In media reports on the organizing campaigns at both Macalester and St. Thomas, faculty who claimed to not be opponents of unionization did claim that they felt that the votes were being rushed. That is a very common argument made by opponents of unionization who are trying to convince undecided voters to vote no. But it may also reflect the difficulty in reaching all of those voting and in communicating a consistent and convincing message to them. Those of us who are committed to organizing all faculty and academic professionals generally operate on the assumption that the most exploited faculty will certainly be the most eager to unionize. Certainly some of them are. But it may also be true that if it were that simple, they would already be organized. In the end, there are in most cases no shortcuts to success in most organizing campaigns, regardless of who is trying to organize or leading the organizing.

 

One thought on “Mixed Results in Organizing Adjunct Faculty at Private Universities in Minnesota

  1. Of course, the elephant in the room is that SEIU by its very name does not appear to be an “academic” union at all. Most adjuncts do not think of themselves as the equivalent of hotel workers, for example; hotel workers do not have academic freedom traditions, to cite the most obvious difference.

    The advantage that AAUP had for organizing on its own was that AAUP was/is _both_ a professional organization and a collective bargaining agent. Now that AAUP leaders have been selling “rights” to the AAUP label for thirty pieces of silver to teachers unions (as opposed to remaining the only solely higher education union), that advantage is dwindling.

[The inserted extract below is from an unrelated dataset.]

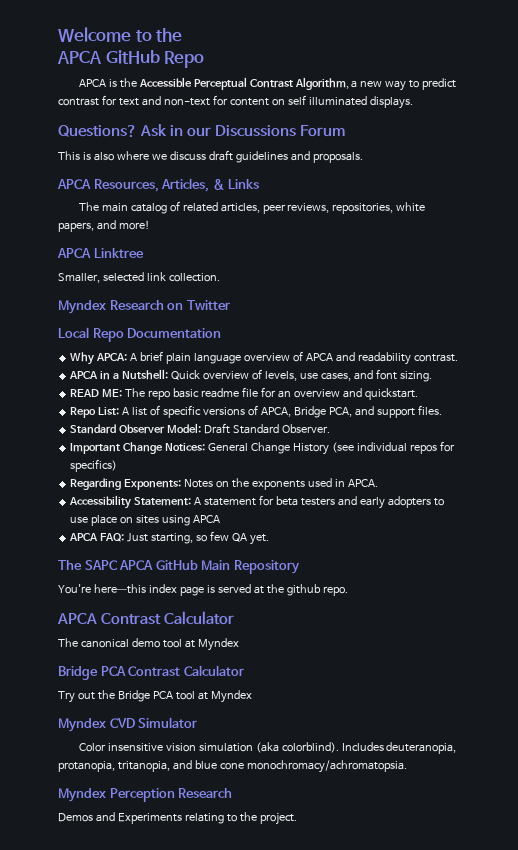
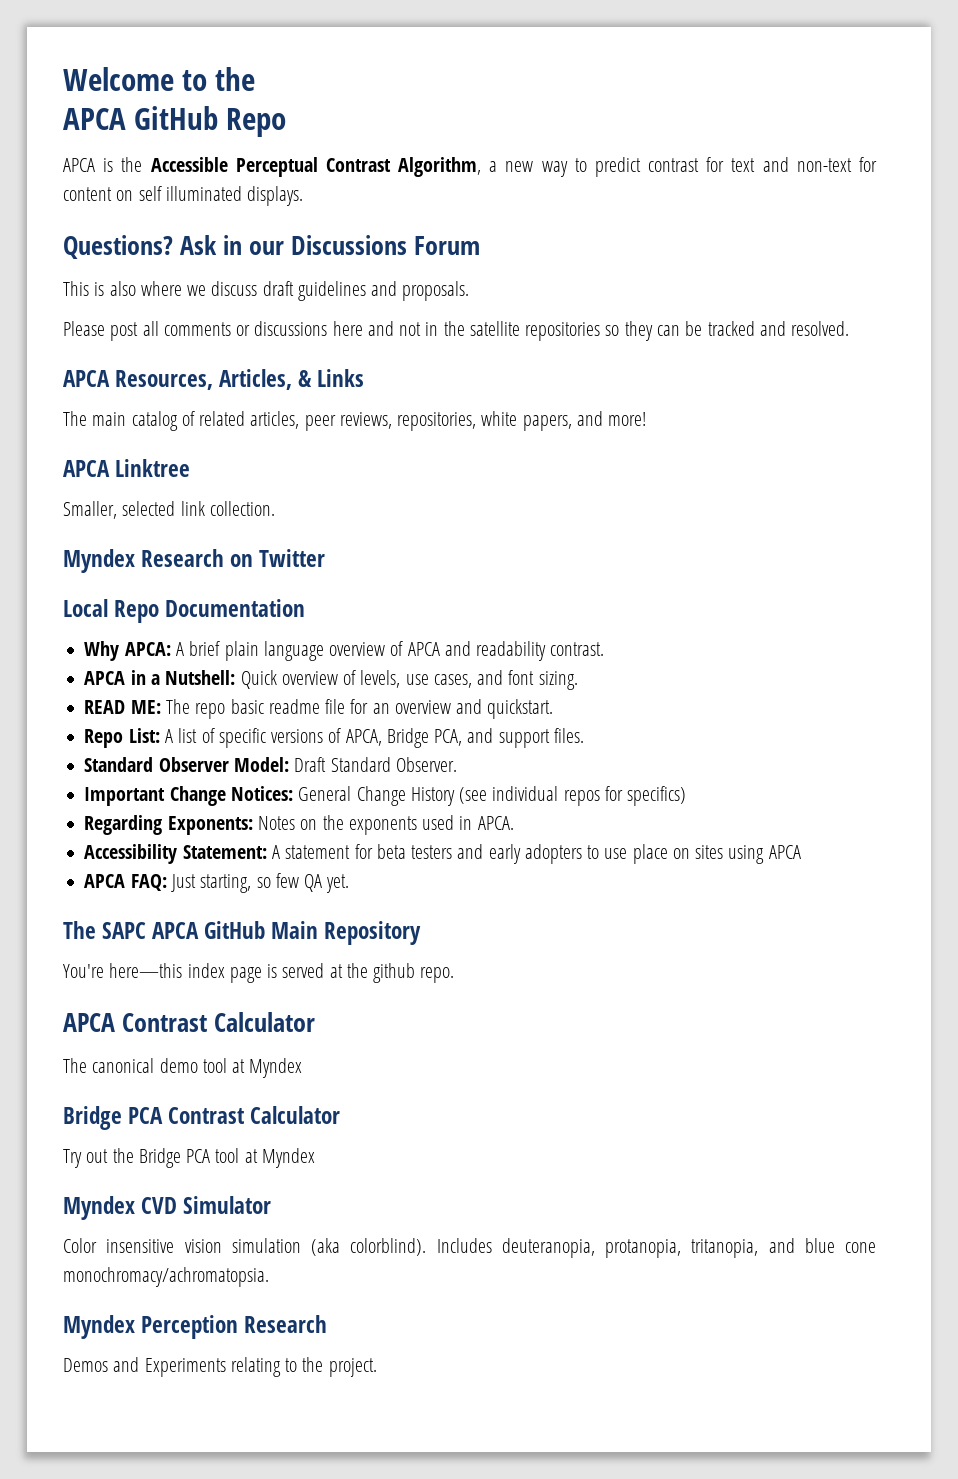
+ Please post all comments or discussions here and not in the satellite repositories so they can be tracked and resolved.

Indeed, AAUP’s mercenary leadership has inadvertently given a boost to non-academic unions like SEIU as AAUP leaders show their own hesitancy to pursue equality for contingent faculty within AAUP-affiliated union constitutions and contract negotiations.

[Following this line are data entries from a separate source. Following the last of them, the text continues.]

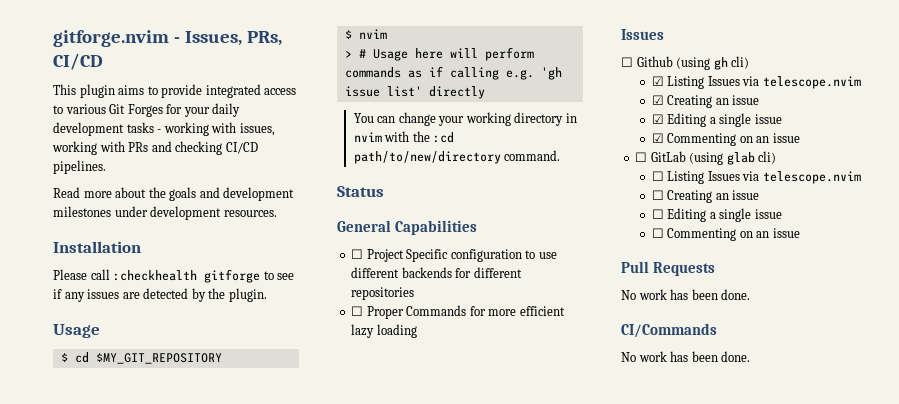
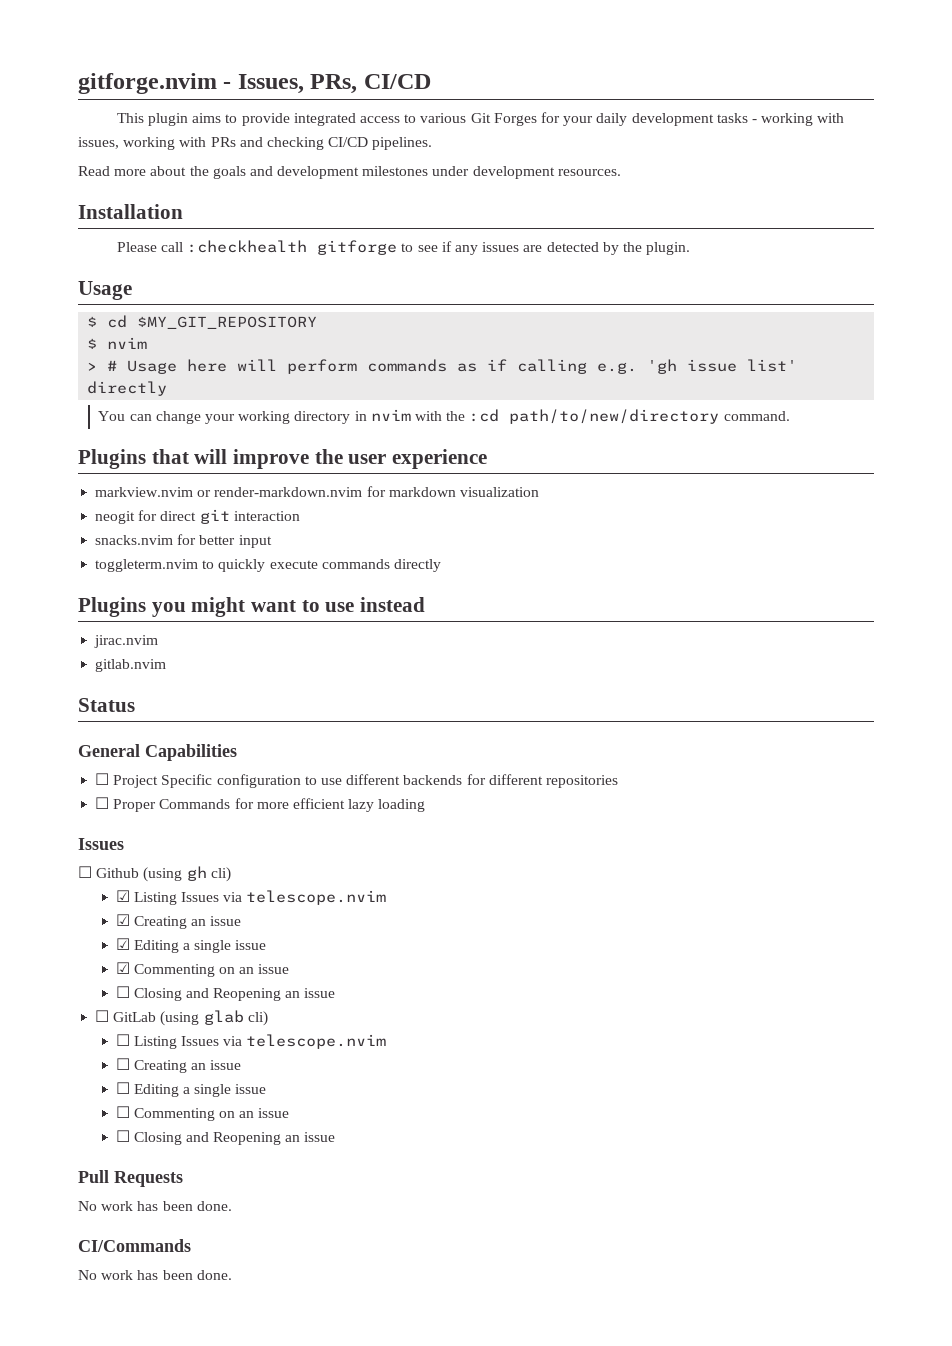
+ Plugins that will improve the user experience
+ markview.nvim or render-markdown.nvim for markdown visualization
+ neogit for direct git interaction
+ snacks.nvim for better input
+ toggleterm.nvim to quickly execute commands directly
+ Plugins you might want to use instead
+ jirac.nvim
+ gitlab.nvim
  ☑ Commenting on an issue
+ ☐ Closing and Reopening an issue
  ☐ Commenting on an issue
+ ☐ Closing and Reopening an issue

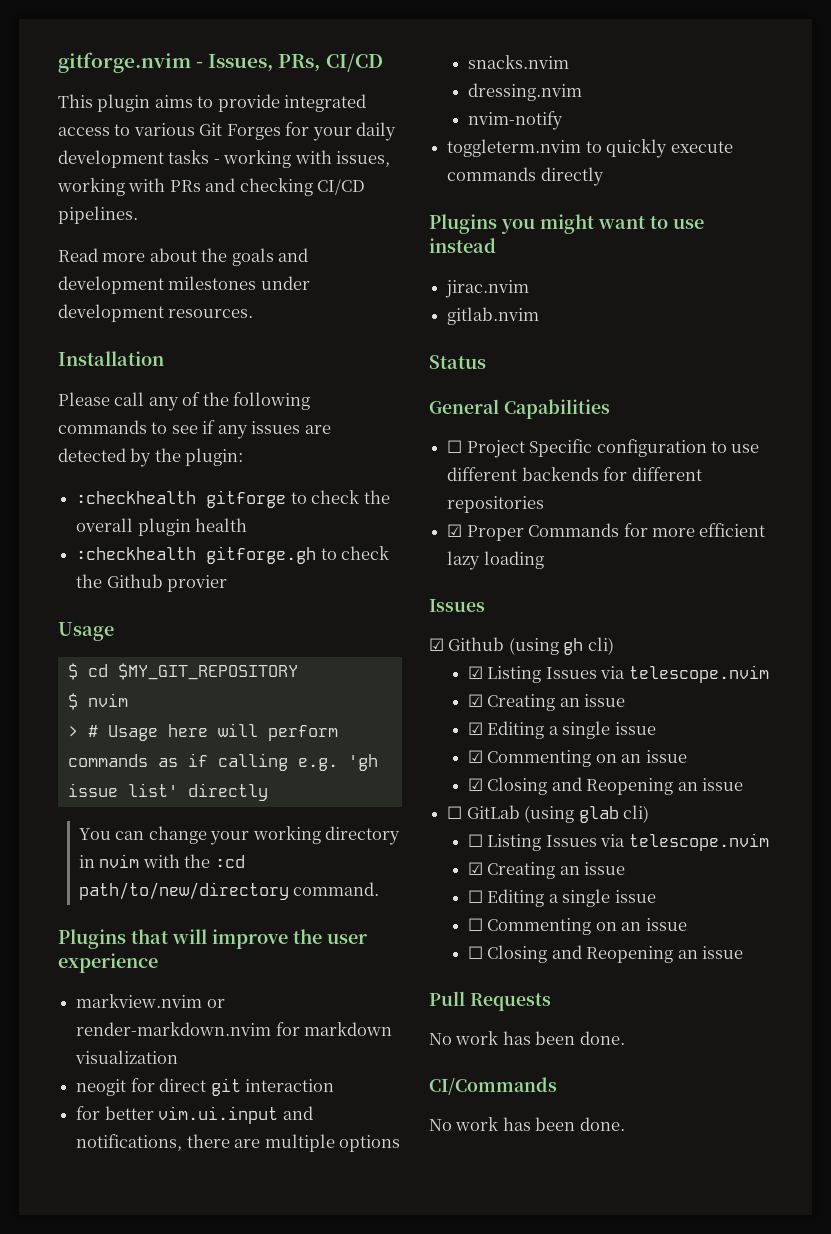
- Please call :checkhealth gitforge to see if any issues are detected by the plugin.
+ Please call any of the following commands to see if any issues are detected by the plugin:
+ :checkhealth gitforge to check the overall plugin health
+ :checkhealth gitforge.gh to check the Github provier
- snacks.nvim for better input
+ for better vim.ui.input and notifications, there are multiple options
+ snacks.nvim
+ dressing.nvim
+ nvim-notify
- ☐ Proper Commands for more efficient lazy loading
+ ☑ Proper Commands for more efficient lazy loading
- ☐ Github (using gh cli)
+ ☑ Github (using gh cli)
  ☑ Commenting on an issue
- ☐ Closing and Reopening an issue
+ ☑ Closing and Reopening an issue
  ☐ Listing Issues via telescope.nvim
- ☐ Creating an issue
+ ☑ Creating an issue

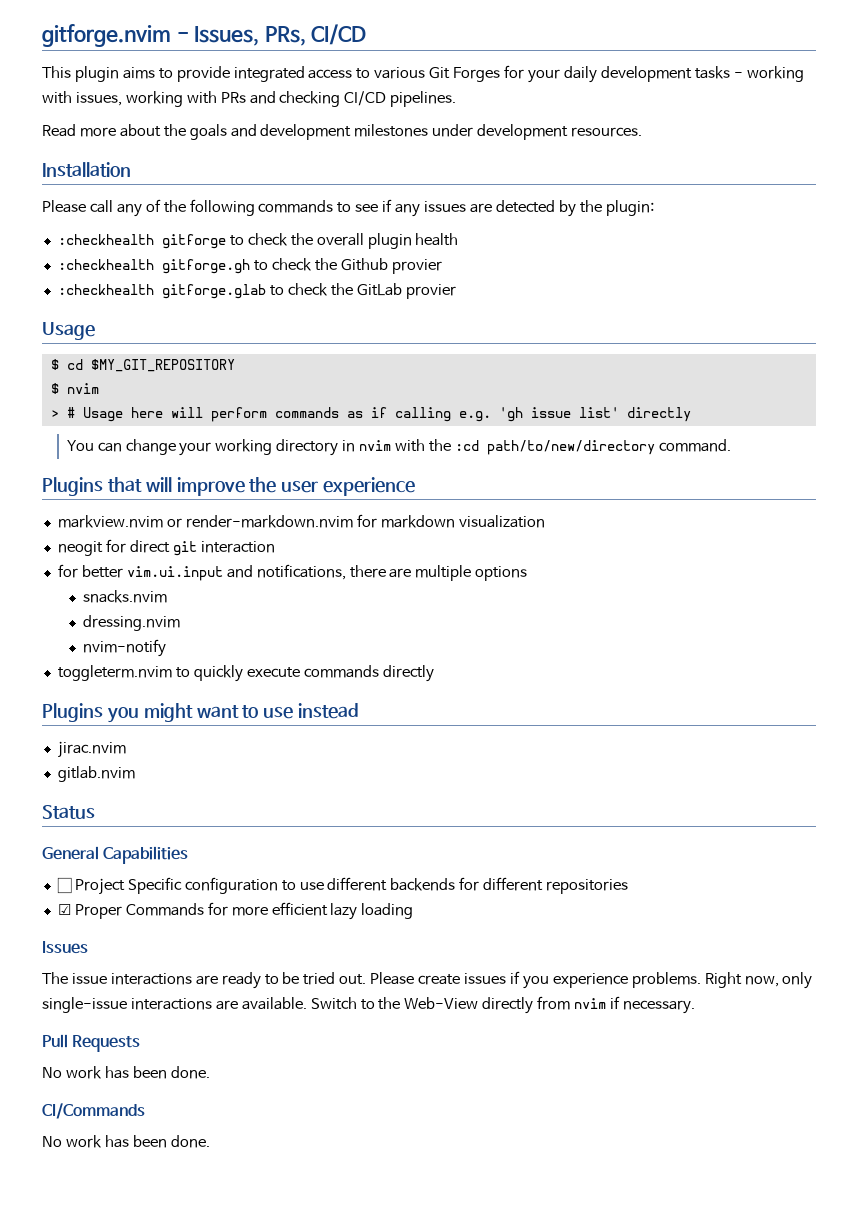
+ :checkhealth gitforge.glab to check the GitLab provier
- ☑ Github (using gh cli)
- ☑ Listing Issues via telescope.nvim
- ☑ Creating an issue
- ☑ Editing a single issue
- ☑ Commenting on an issue
- ☑ Closing and Reopening an issue
- ☐ GitLab (using glab cli)
- ☐ Listing Issues via telescope.nvim
- ☑ Creating an issue
- ☐ Editing a single issue
- ☐ Commenting on an issue
- ☐ Closing and Reopening an issue
+ The issue interactions are ready to be tried out. Please create issues if you experience problems. Right now, only single-issue interactions are available. Switch to the Web-View directly from nvim if necessary.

    This is why the AAUP leadership’s lock-step attack on the recent adjunct’s blog entry which dared to criticize the Professional Staff Congress leadership at CUNY for their lack of equal commitment to adjunct rights was a disappointment of great magnitude. Expected — but a disappointment nonetheless. That the leadership indulged further in expressing its own disappointment that neither AAUP members themselves nor the Academe editors had exercised self/censorship was, of course, nothing short of scandalous.

    As for the participation of “only” three-fourths of voting eligible adjuncts in the SEIU elections under discussion, that number is astoundingly high. Entire contracts for major unions like UUP in SUNY are “ratified’ with far, far fewer than even a fifty percent turnout. Academic unions in this country frequently conduct collective bargaining negotiations without the majority support of their members.

    Dewey and Lovejoy are turning in their grave at the irony that the union most committed to the faculty of the future appears to be the SEIU. What that will mean in the likely de-emphasis of academic freedom in the profession, etc. will only be known after it is too late to make a choice, too late to make a difference. So, in this context — and in the context of very real retaliation against adjuncts by all-powerful administrations — it is difficult to criticize adjuncts who voted no to SEIU.